My recruiter asked me what I did at Mozilla. I told him about Firefox OS, which we had that time. Then he asked me to show me a device, if I had one. Then he asked me to find bugs, he asked me, “What kind of bugs do you file? What are the patch or pull requests that got merged and all of that stuff.
I think the entire conversation went from the computer science-related topics to what I do at Mozilla. He had questions like “Why is Mozilla so important?” and “Why does Mozilla do what they’re doing?” I was able to explain that to him, and then he seemed interested. That was a great moment for me.
Thinking more about Mozilla — because part of this is also collecting feedback to improve — can you tell me about a time when Mozilla didn’t meet your expectations?
That’s the tough one. There’s a lot of experimentation. We do things, and then we realize that we’ve not done it right. We’re open to admitting that, “Hey, you know what? We did this, and it failed.” We do not try to cover up. I think that’s the best part about it. Firefox OS was one such example, where the community had given feedback.
When it was launched in India, Mozilla’s strategy was to penetrate into the common man’s smart phone space. To provide a transition between a feature phone and a smart phone. So they they produced devices in the lower segment, and some of these devices had hardware faults — some phones headed up, sometimes the software was glitchy, and all of that.
Because of some poor choices that we made in terms of partnerships, there was a lot of criticism from tech reviewers, and tech community as a whole said “Hey these are the exact same people who fought against Internet Explorer when they had a monopoly, and they produced an open source browser. Why they’re screwing up so much?”
We heard that and then eventually, although it was late at that point of time, we knew that this was not working. We were ready to acknowledge that this was not working, that this was a mistake on our part, as the whole of Mozilla. I think that’s great.
Stepping back and thinking about the questions you’ve just answered, how might some of the stories we collect be useful to you?
Story-telling is a very important part of what we’re doing at Mozilla. From a community perspective, a lot of the contributors have come into Mozilla because of stories that they’ve heard about the people who are currently mentoring them.

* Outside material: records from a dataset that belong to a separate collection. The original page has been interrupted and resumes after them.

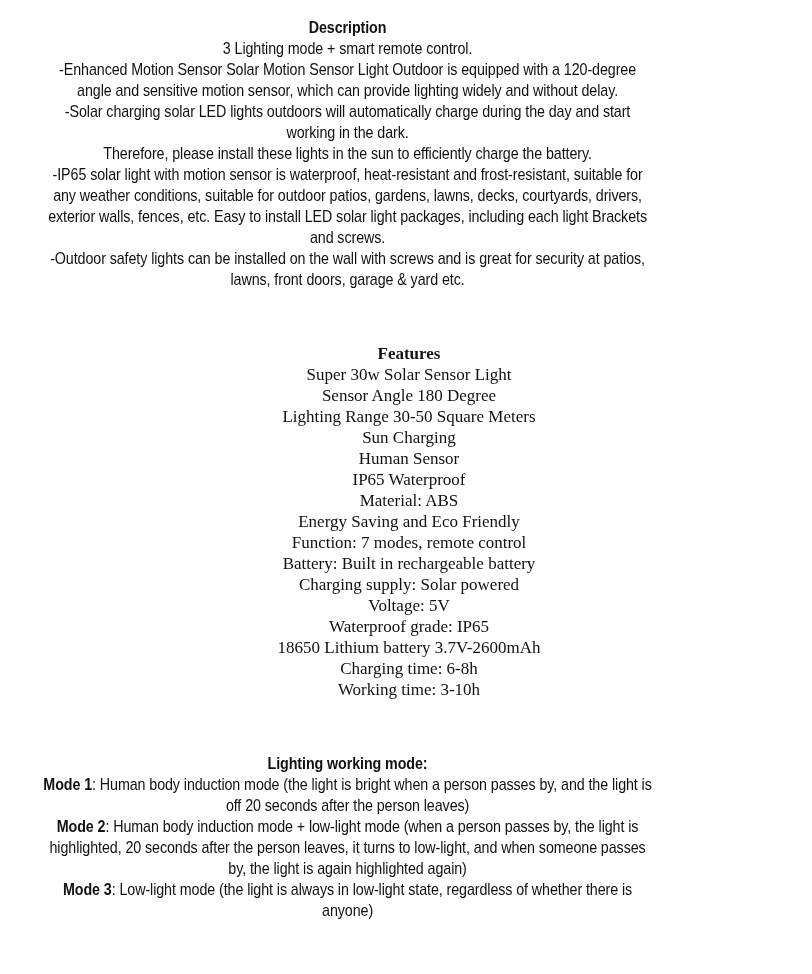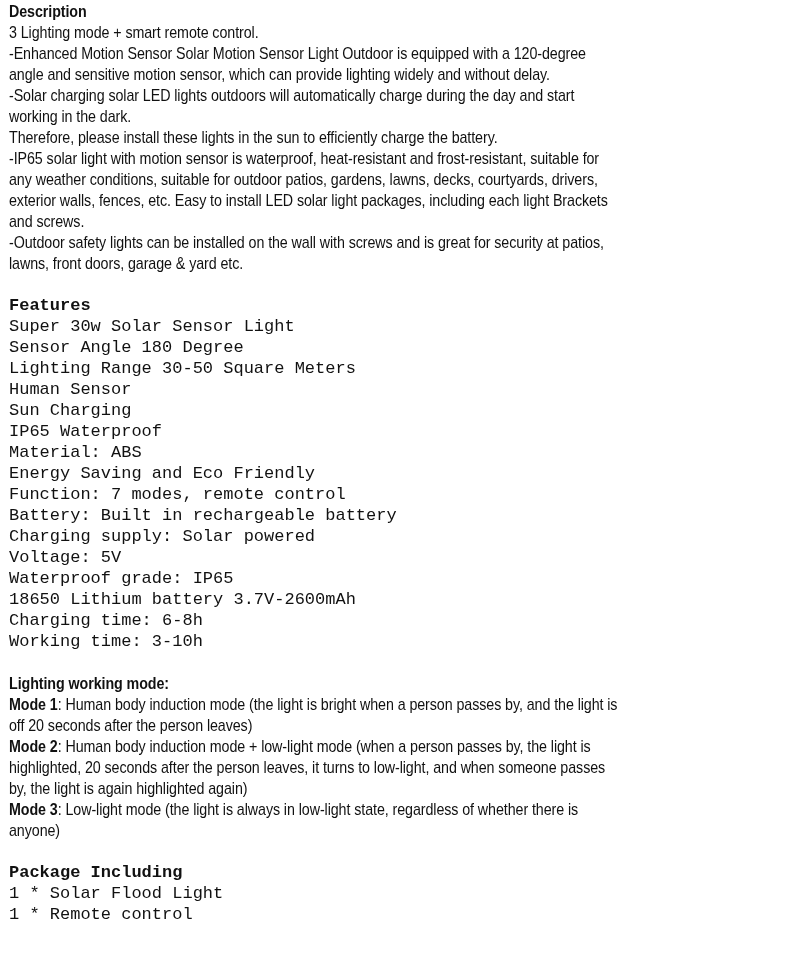--- a/index.html
+++ b/index.html
@@ -1,23 +1,23 @@
 <!DOCTYPE html>
 <html><head>
   <meta charset="utf-8">
   <style>
     html, body { margin: 0; padding: 0; background: #ffffff; }
     body { width: 812px; height: 974px; overflow: hidden; position: relative; color: #111111; }
     .page { position: absolute; left: 9px; top: 1px; width: 800px; }
     .line { font-size: 17px; line-height: 21px; white-space: nowrap; height: 21px; }
     .narrow .line { font-family: "Liberation Sans", sans-serif; transform-origin: 0 0; transform: scaleX(0.84); letter-spacing: -0.1px; }
-    .regular .line { font-family: Liberation Mono, monospace; font-size: 17px; }
+    .regular .line { font-family: Liberation Serif, serif; font-size: 17px; }
     .bold { font-weight: bold; }
     .blank { height: 21px; }
-    section { margin: 0; }
+    section { margin: 16px; text-align: center; }
   </style>
 </head>
 <body>
 
 <div class="page">
 
   <section class="narrow">
     <div class="line bold">Description</div>
     <div class="line">3 Lighting mode + smart remote control.</div>
     <div class="line">-Enhanced Motion Sensor Solar Motion Sensor Light Outdoor is equipped with a 120-degree</div>
@@ -33,22 +33,22 @@
     <div class="line">lawns, front doors, garage &amp; yard etc.</div>
   </section>
 
   <div class="blank"></div>
 
   <section class="regular">
     <div class="line bold">Features</div>
     <div class="line">Super 30w Solar Sensor Light</div>
     <div class="line">Sensor Angle 180 Degree</div>
     <div class="line">Lighting Range 30-50 Square Meters</div>
+    <div class="line">Sun Charging</div>
     <div class="line">Human Sensor</div>
-    <div class="line">Sun Charging</div>
     <div class="line">IP65 Waterproof</div>
     <div class="line">Material: ABS</div>
     <div class="line">Energy Saving and Eco Friendly</div>
     <div class="line">Function: 7 modes, remote control</div>
     <div class="line">Battery: Built in rechargeable battery</div>
     <div class="line">Charging supply: Solar powered</div>
     <div class="line">Voltage: 5V</div>
     <div class="line">Waterproof grade: IP65</div>
     <div class="line">18650 Lithium battery 3.7V-2600mAh</div>
     <div class="line">Charging time: 6-8h</div>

It’s a circle that completes wherein you tell someone that, “Hey, this is my Mozilla story. This is how I came into contributing to Mozilla. These were my mentors.” Then, eventually, you reach a point where you are that person who becomes the reason for someone else’s story.

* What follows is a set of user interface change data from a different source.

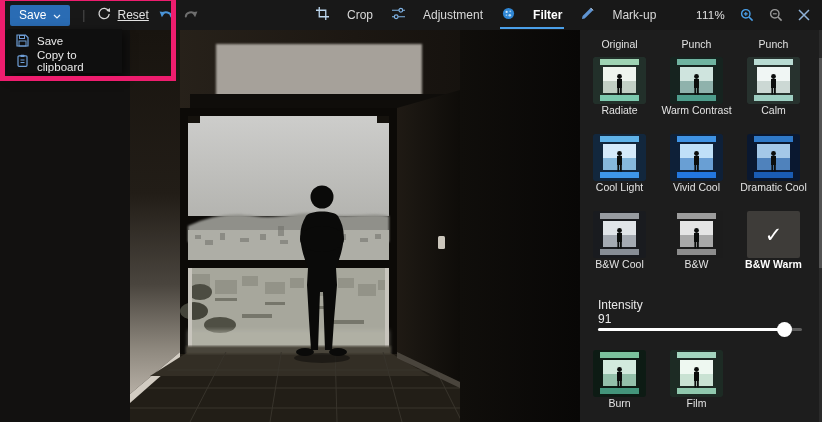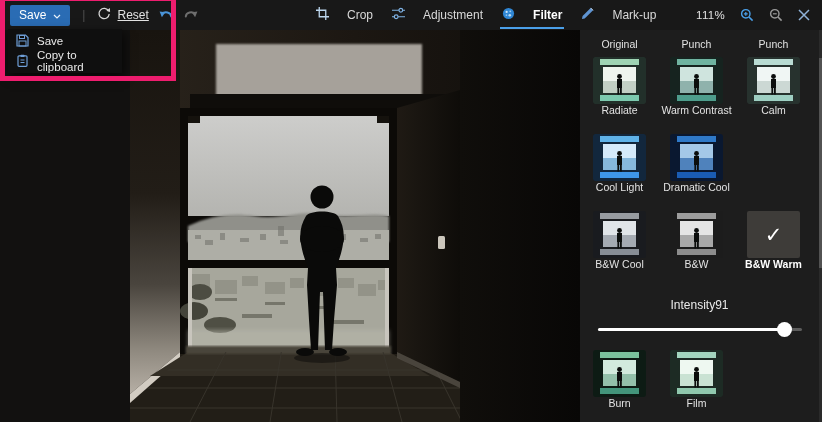--- a/index.html
+++ b/index.html
@@ -52,21 +52,21 @@
   .labels-row{ top:8px; }
   .labels-row .fcell{ height:14px; }
   .fcell{ width:53px; display:flex; flex-direction:column; align-items:center; cursor:pointer; }
   .thumb{ width:53px; height:47px; border-radius:2px; display:block; }
   .thumb.sel{ background:#3e3c39; display:flex; align-items:center; justify-content:center;
               color:#fff; font-size:21px; }
   .flabel{ font-size:10.5px; line-height:13px; color:#e2e2e2; white-space:nowrap; }
   .flabel.selbold{ font-weight:bold; color:#fff; }
   .labels-row .flabel{ margin-top:0; }
   .intensity-row{ position:absolute; left:18px; right:21px; top:268px; display:flex;
-                  justify-content:center; font-size:12px; color:#eaeaea; }
+                  justify-content:flex-start; font-size:12px; color:#eaeaea;flex-direction:column; }
   .slider{ position:absolute; left:18px; right:20px; top:292px; height:15px; cursor:pointer; }
   .slider-track{ position:absolute; left:0; right:0; top:6px; height:3px; border-radius:2px; background:#5c5c5c; }
   .slider-fill{ position:absolute; left:0; top:6px; height:3px; border-radius:2px; background:#fff; }
   .slider-thumb{ position:absolute; top:0; width:15px; height:15px; border-radius:50%; background:#fff; }
 </style>
 </head>
 <body>
 
 <div class="app">
 
@@ -402,20 +402,36 @@
               <circle cx="26.5" cy="19.5" r="2.4"></circle>
               <rect x="24" y="22" width="5" height="9"></rect>
               <rect x="24.4" y="31" width="1.8" height="6.5"></rect>
               <rect x="27" y="31" width="1.8" height="6.5"></rect>
             </g>
           </svg>
           <div class="flabel">Cool Light</div>
         </div>
         <div class="fcell">
           <svg class="thumb" viewBox="0 0 53 47">
+            <rect width="53" height="47" rx="2" fill="#0e2038"></rect>
+            <rect x="7" y="2" width="39" height="6" fill="#3f93e4"></rect>
+            <rect x="10" y="10" width="33" height="14" fill="#bfe0f8"></rect>
+            <rect x="10" y="24" width="33" height="12" fill="#699fd4"></rect>
+            <rect x="7" y="38" width="39" height="6" fill="#2377e0"></rect>
+            <g fill="#0b0d0c">
+              <circle cx="26.5" cy="19.5" r="2.4"></circle>
+              <rect x="24" y="22" width="5" height="9"></rect>
+              <rect x="24.4" y="31" width="1.8" height="6.5"></rect>
+              <rect x="27" y="31" width="1.8" height="6.5"></rect>
+            </g>
+          </svg>
+          <div class="flabel">Vivid Cool</div>
+        </div>
+        <div class="fcell">
+          <svg class="thumb" viewBox="0 0 53 47">
             <rect width="53" height="47" rx="2" fill="#0a1830"></rect>
             <rect x="7" y="2" width="39" height="6" fill="#2f79c8"></rect>
             <rect x="10" y="10" width="33" height="14" fill="#a4c8e8"></rect>
             <rect x="10" y="24" width="33" height="12" fill="#4f82bc"></rect>
             <rect x="7" y="38" width="39" height="6" fill="#1a5cb4"></rect>
             <g fill="#0b0d0c">
               <circle cx="26.5" cy="19.5" r="2.4"></circle>
               <rect x="24" y="22" width="5" height="9"></rect>
               <rect x="24.4" y="31" width="1.8" height="6.5"></rect>
               <rect x="27" y="31" width="1.8" height="6.5"></rect>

They get inspired from whatever you are doing at Mozilla. It just grows on from there. That’s how a community is built out of just a few individuals. That’s the power of storytelling.
Is there anything more you want to tell me, or ask me?
I would love to see how we go ahead with StoryEngine. What are we planning and how are we using feedback? That can be possible when you have many such stories. Also, there should be a lot of diversity, in terms of stories.